Hxsl

HXSL stands for “Haxe Shader Language”

It’s a shader language that follows entirely the OpenGL shader language (GLSL) specification, but which uses Haxe syntax, allowing you to write directly your shader in your Haxe source code.

Vertex shaders are used for transforming and projecting each geometry point into 2D space and set up “variables” that will be interpolated on a per-pixel basis. This can be used by the pixel shader.

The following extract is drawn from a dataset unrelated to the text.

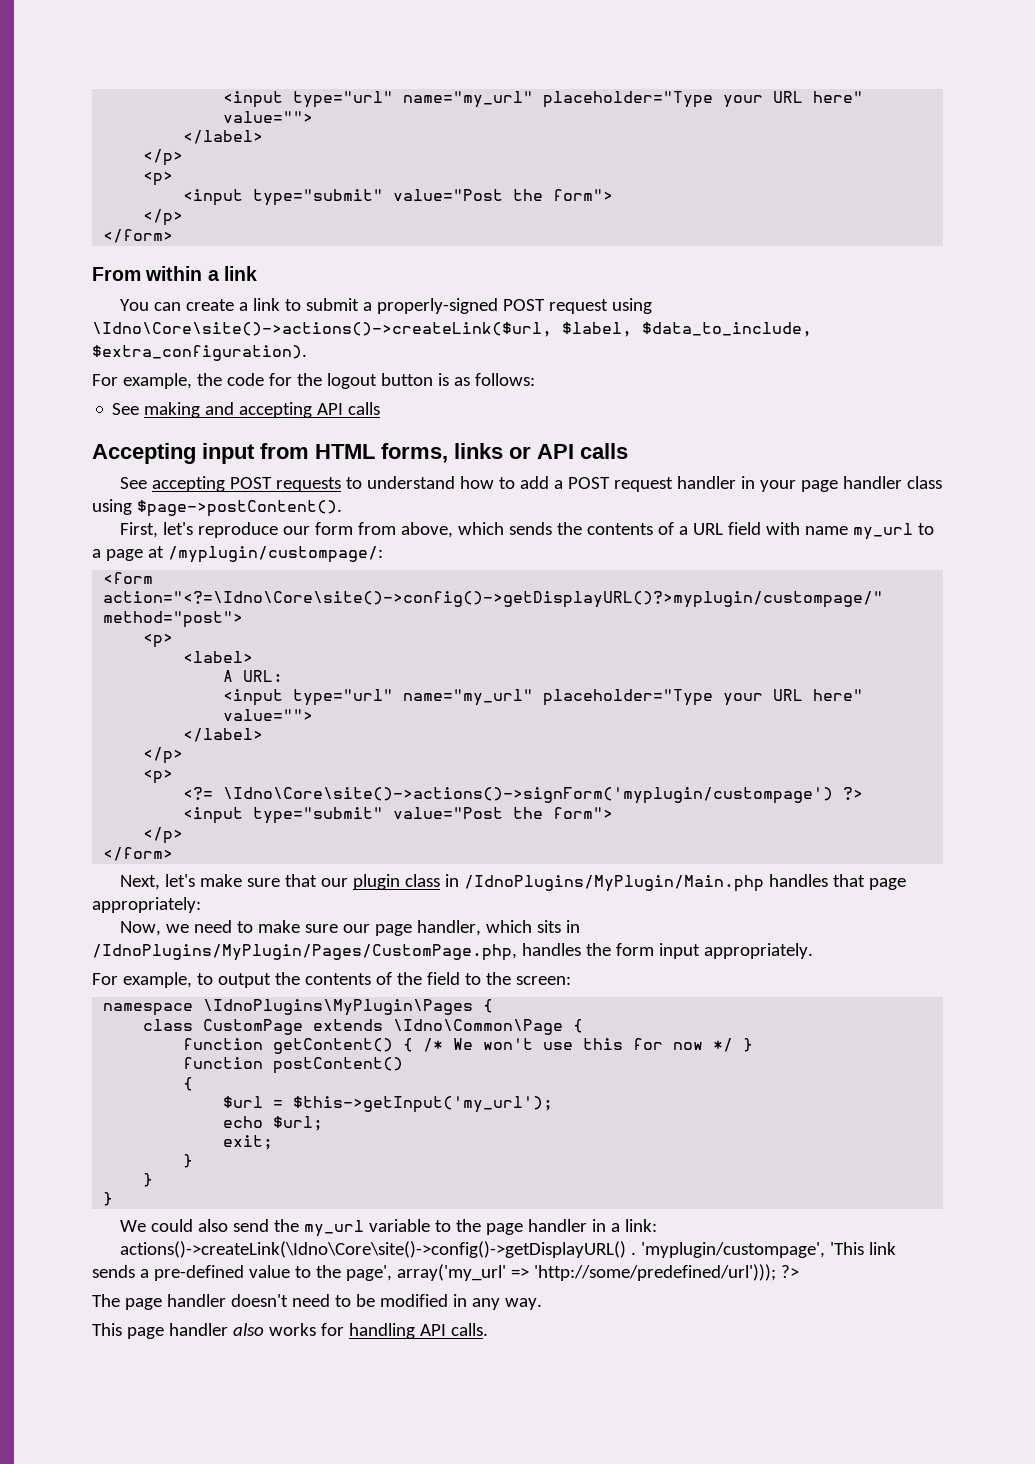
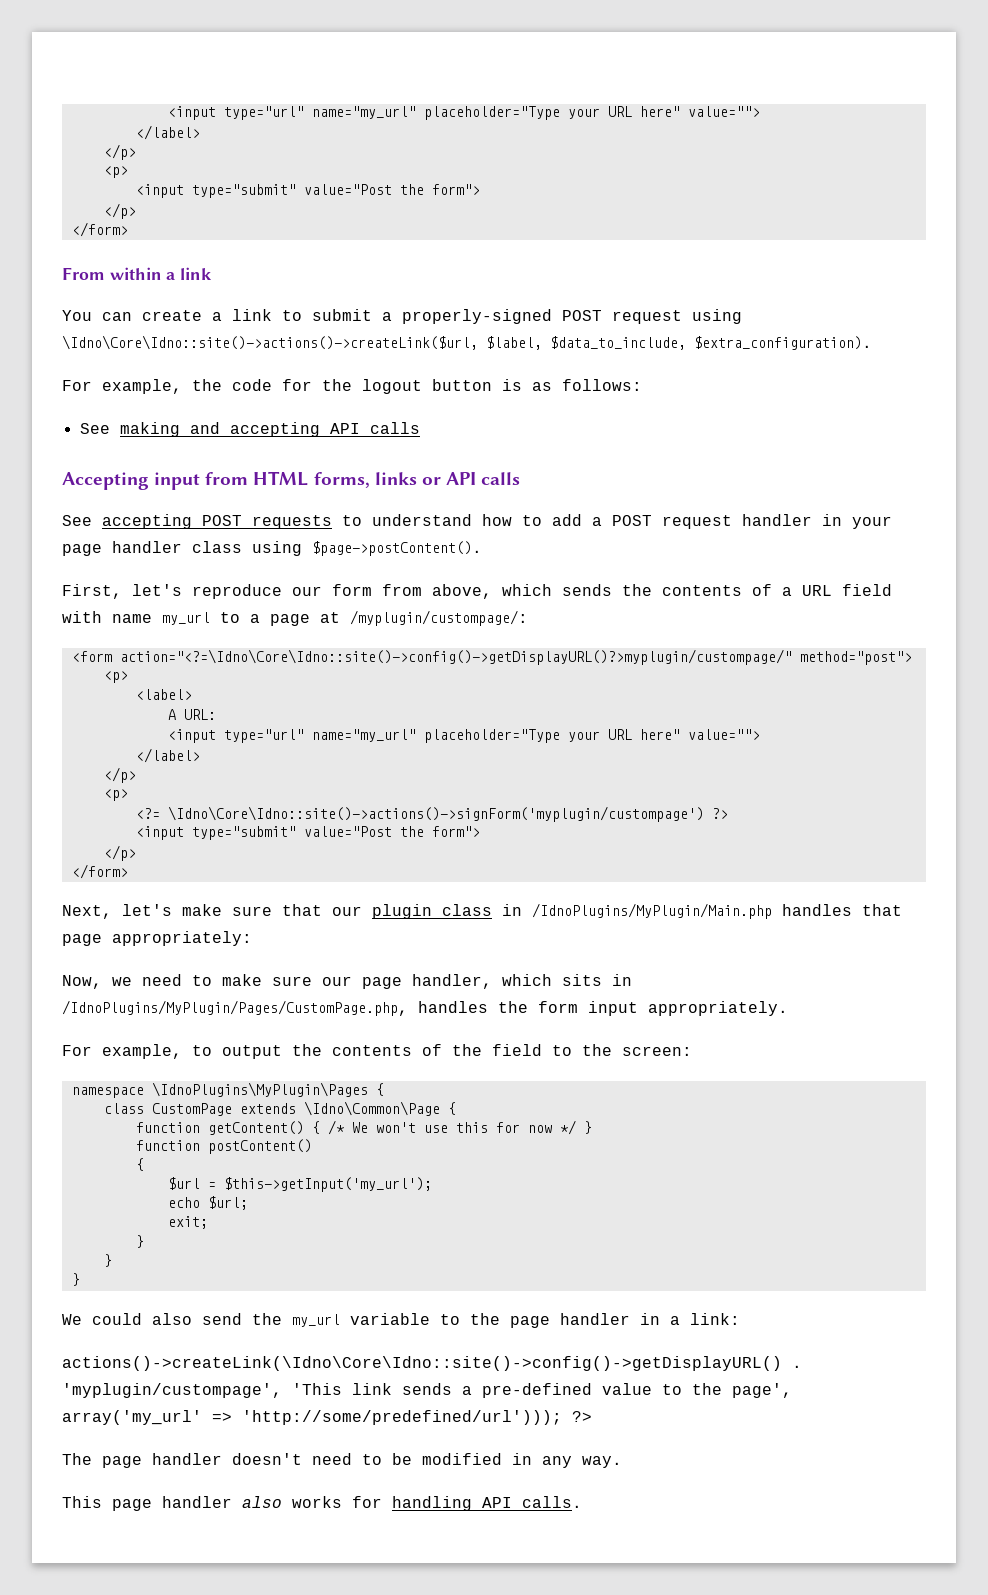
[92,322,552,337] \Idno\Core\site()->actions()->createLink($url, -> [62,335,478,350] \Idno\Core\Idno::site()->actions()->createLink($url,
[103,591,884,608] action="<?=\Idno\Core\site()->config()->getDisplayURL()?>myplugin/custompage/" -> [119,649,792,665] action="<?=\Idno\Core\Idno::site()->config()->getDisplayURL()?>myplugin/custompage/"
[223,787,834,804] \Idno\Core\site()->actions()->signForm('myplugin/custompage') -> [167,806,704,822] \Idno\Core\Idno::site()->actions()->signForm('myplugin/custompage')
[119,1241,626,1258] actions()->createLink(\Idno\Core\site()->config()->getDisplayURL() -> [62,1356,782,1371] actions()->createLink(\Idno\Core\Idno::site()->config()->getDisplayURL()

Fragment shaders are used for blending different textures and colors into a single pixel color that will be written to screen.

Example:

  1. class MyShader extends hxsl.Shader {
  2. static var SRC = {
  3. @input var input : { position : Vec3, normal : Vec3 };
  4. var output : { position : Vec4, normal : Vec3, color : Vec4 };
  5. var transformedNormal : Vec3;
  6. @param var materialColor : Vec4;
  7. @param var transformMatrix : Mat4;
  8. function vertex() {
  9. output.position = vec4(input.position,1.) * transformMatrix;
  10. transformedNormal = normalize(input.normal * mat3(transformMatrix));
  11. }
  12. function fragment() {
  13. output.color = materialColor;
  14. output.normal = transformedNormal;
  15. }
  16. };
  17. }

This shader defines:

  • an input variable (tagged with @input metadata) which lists the vertex properties that will be accessible in the shader (vertex attributes in GLSL)
  • several @param variables which are per-shader-instance values that will be set for all vertexes (uniforms in GLSL)
  • several variables which can be read/written in shader, here we use output as a name to store each shader stage result and transformedNormal as the value of the vertex normal in absolute world space.

Variable kind

There are several type of variables in HXSL:

  • @input are vertex attributes input values
  • @param are per-shader-instance shader parameters / uniforms
  • @global are defined for multiple shaders
  • @const are constants that will produce a different shader output if changed
  • @var are varying variables that are written in vertex shader and read in pixel shader (optional, hxsl can infer this)
  • @borrow(path.to.other.Shader) are foreign uniform references that were declared in another shader which are usually not accessible outside of it (note that borrowed shader has to be added to the shader list, otherwise runtime shader compilation error will occur).
  • normal untagged variables are “pipeline variables” which can be either shader local vars, varying our output variables depending on the pipeline analysis (see below)

Shader pipeline

Unlike other shader models (GLSL, HLSL, etc.), HXSL allows several shaders to be linked together at runtime, allowing you to split your shader into several distinct effects that can be enabled/disabled easily, without having to maintain a single “Uber Shader” with all the possible combinations.

For instance, this is an shader that will affect all normals based on the previous shader:

  1. class MyEffect extends hxsl.Shader {
  2. static var SRC = {
  3. var transformedNormal : Vec3;
  4. function vertex() {
  5. transformedNormal.x *= -1.;
  6. }
  7. };
  8. }

The effect can be added to each material list of shaders.

HXSL will then compile this list into a single shader instance, based on a desired list of outputs.

For instance, we can select either the output.color or output.normal declared in MyShader to either write the normal value or the color value (or we could select both if we want to write to several textures at once, like in MRT)

After we know the list of the shaders and the desired output, HXSL will be linking the shaders together, ensuring that all variables read have been previously written (for instance MyEffect requires a transformedNormal variable that has been written by another shader in the pipeline).

Once linking is finished, HXSL will be optimizing out all the unused parts, such as:

  • branches implying @const variables are optimized out when they are unreachable
  • unused variables, unused textures, operations not performing any side effect that affects one of the outputs

The final resulting shader will then be compiled to the target platform native shader language (HXSL currently supports GLSL for OpenGL, HLSL for DirectX 11+, AGAL for AdobeAir, and PSSL for Sony PS4).

Shader examples

There are several shader examples available in the h3d.shader package.